The judiciary has been charged with expounding a constitution that is at its foremost, a social charter of Liberty, Equality and fraternity. It was forged by Dr Ambedkar and others, as an operating system for a new born nation, determined to annihilate all social injustices derived from birth-ordained hierarchies. As Dr Ambedkar correctly diagnosed, “It is your claim to equality which hurts them. They want to maintain the status quo… The moment you start to raise your level, the conflict starts.” It will be supremely ironical, if Dr Ambedkar’s constitution that abolishes untouchability in all its forms is to be judicially subverted by those who negate its vision.
There has been no apology or disavowal of his public statements by the learned judge.

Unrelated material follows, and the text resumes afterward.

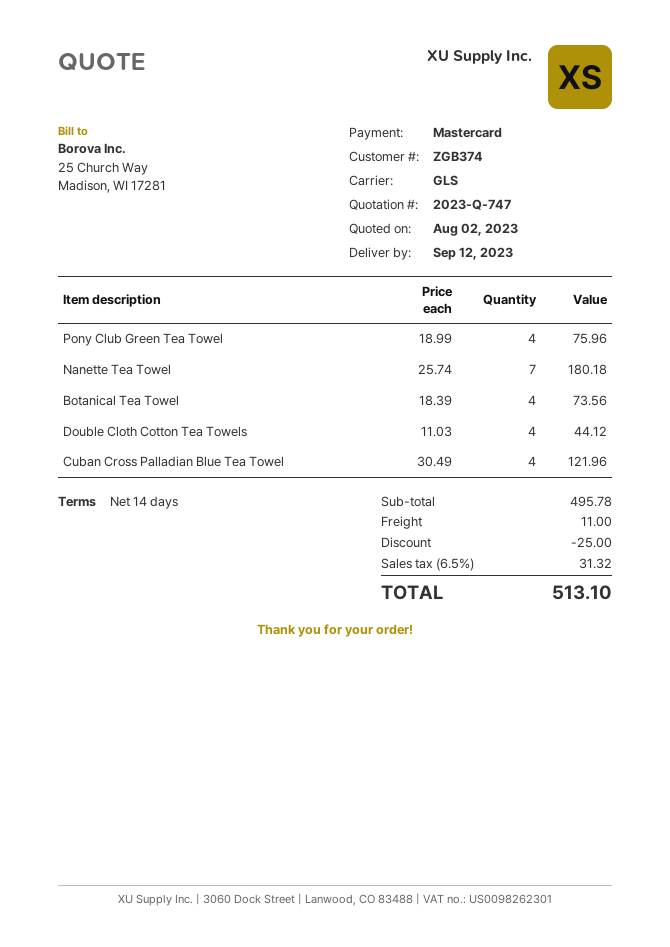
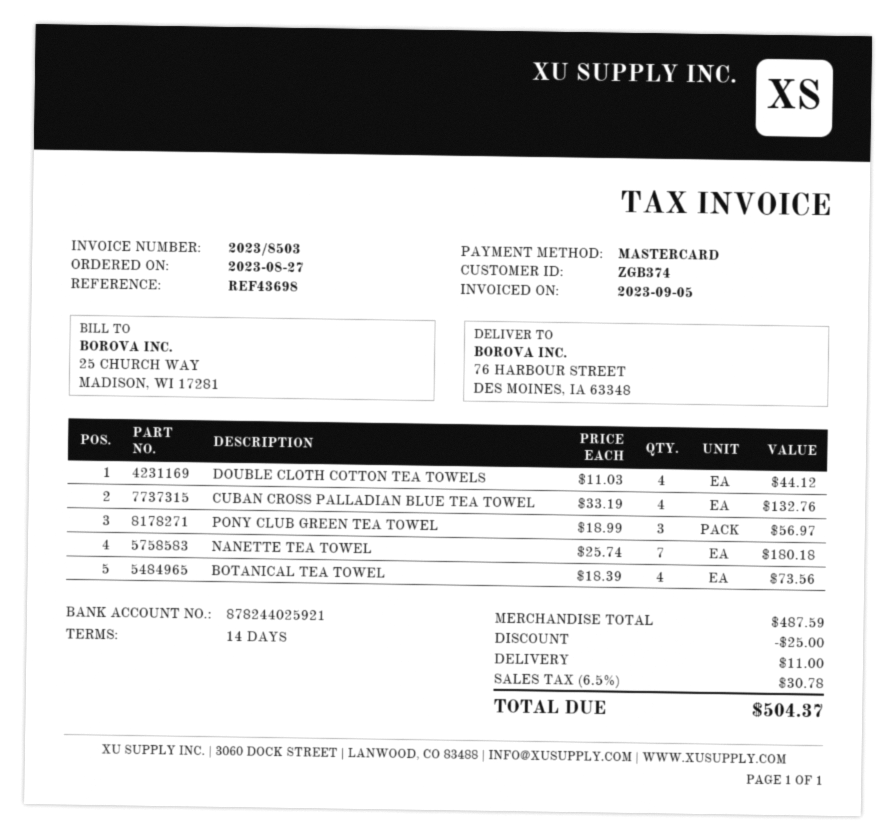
Pony Club Green Tea Towel: 4 x 18.99 = 75.96 -> 3 x 18.99 = 56.97
Cuban Cross Palladian Blue Tea Towel: 4 x 30.49 = 121.96 -> 4 x 33.19 = 132.76
subtotal: 495.78 -> 487.59
tax: 6.5% = 31.32 -> 6.5% = 30.78
total: 513.10 -> 504.37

It can only be assumed that he firmly stands by his remarks. While each judge is constitutionally protected, that protection is intended to balance both constitutional values of egalitarianism and independence of the judiciary. Even if members of Parliament choose not to consider the impeachment option, it is up to the judiciary as a whole to vigorously denounce such casteist claims. The constitution has to be inclusively applied and rendered open to all. It is not just another holy text, written in a liturgical language and expounded in closed cloisters, by men of a certain cloth.
The courts cannot be seen as endorsing Justice Chitambaresh’s remarks in any way whatsoever. The disapproval must be loud, the consequences demonstrable and the inevitability of social transformation must be reinforced. Justice Chitambaresh must be required to immediately apologise or to forthwith cease to be a judge.